[Version difference data]
+ + +
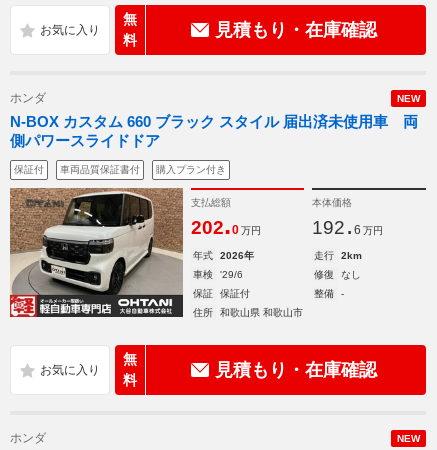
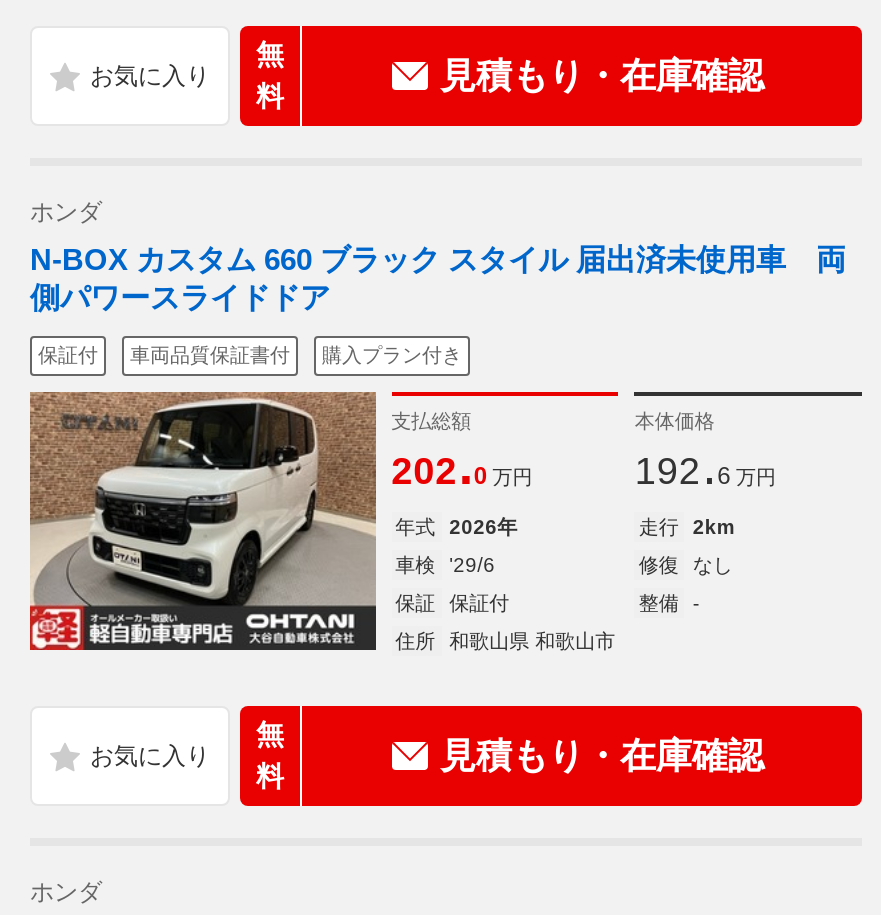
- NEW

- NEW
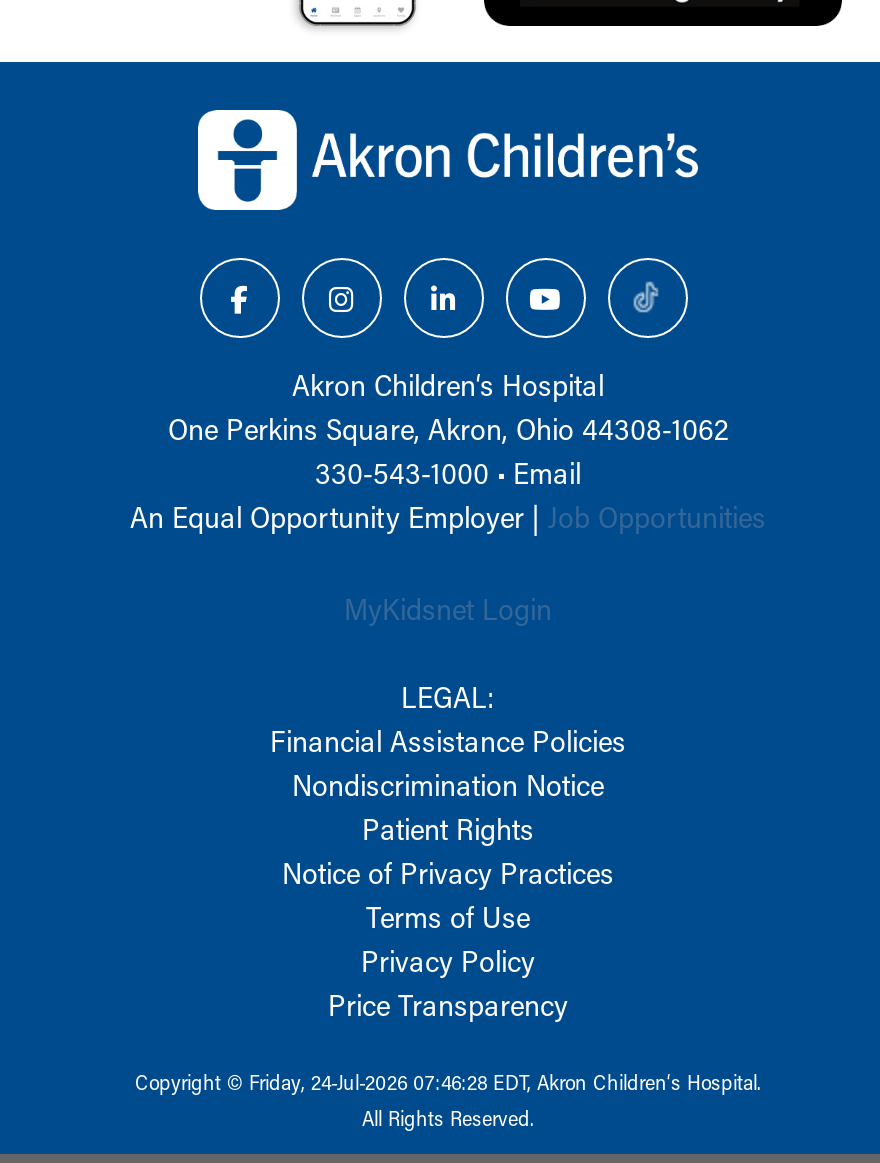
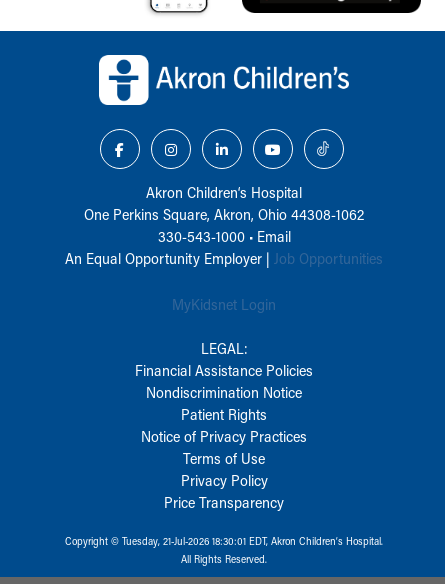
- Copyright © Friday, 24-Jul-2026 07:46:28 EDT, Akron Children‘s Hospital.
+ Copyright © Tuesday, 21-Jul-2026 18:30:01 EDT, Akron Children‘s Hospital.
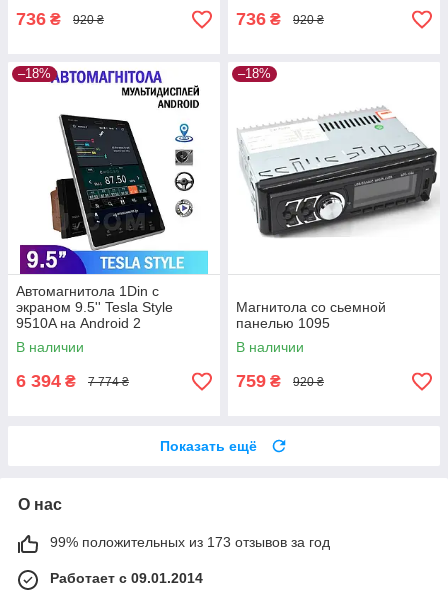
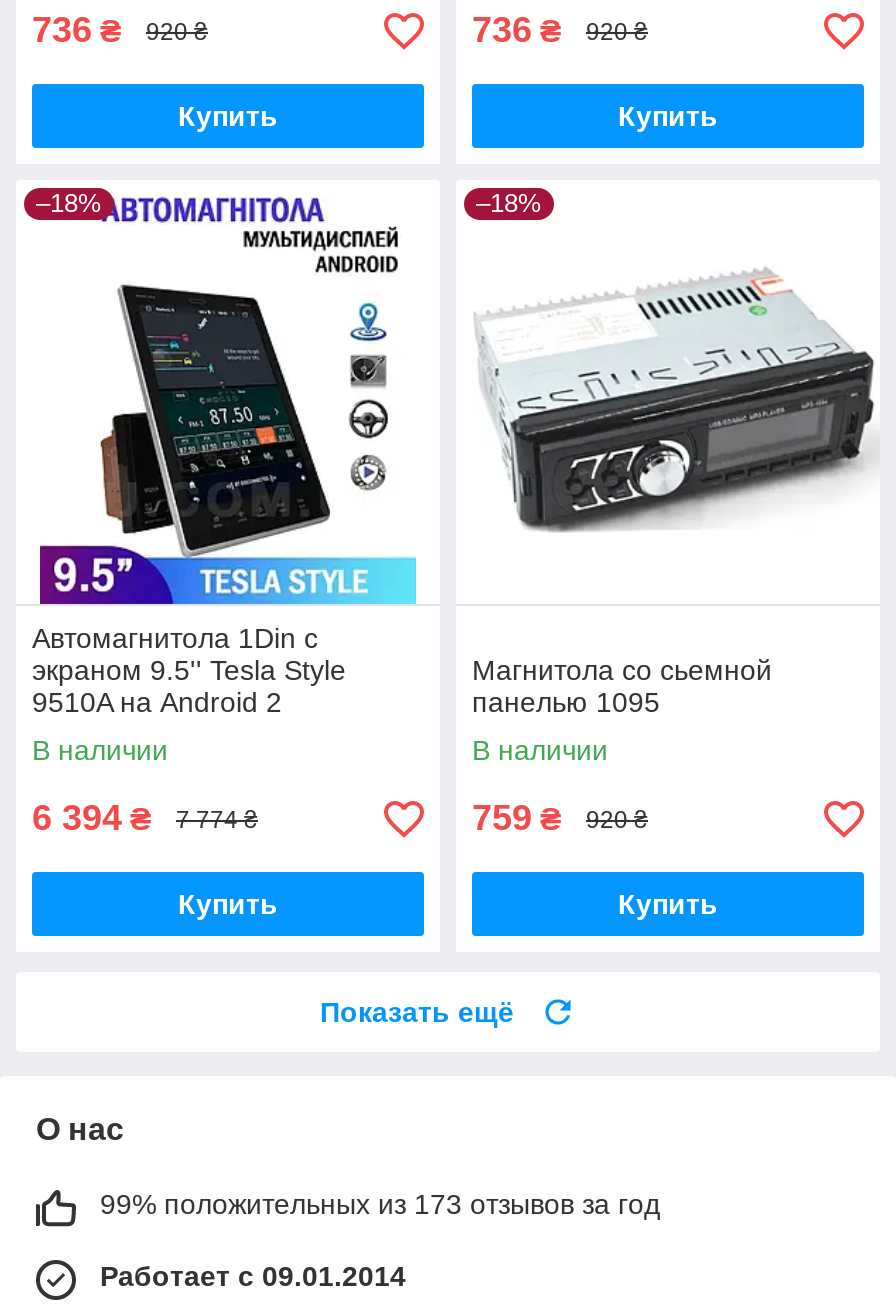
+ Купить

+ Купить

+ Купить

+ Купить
+ + +
REQUIREMENT ▸ Give only the number of lines in the entries that contain "Copyright".

EXERCISE ANSWER ▸ 2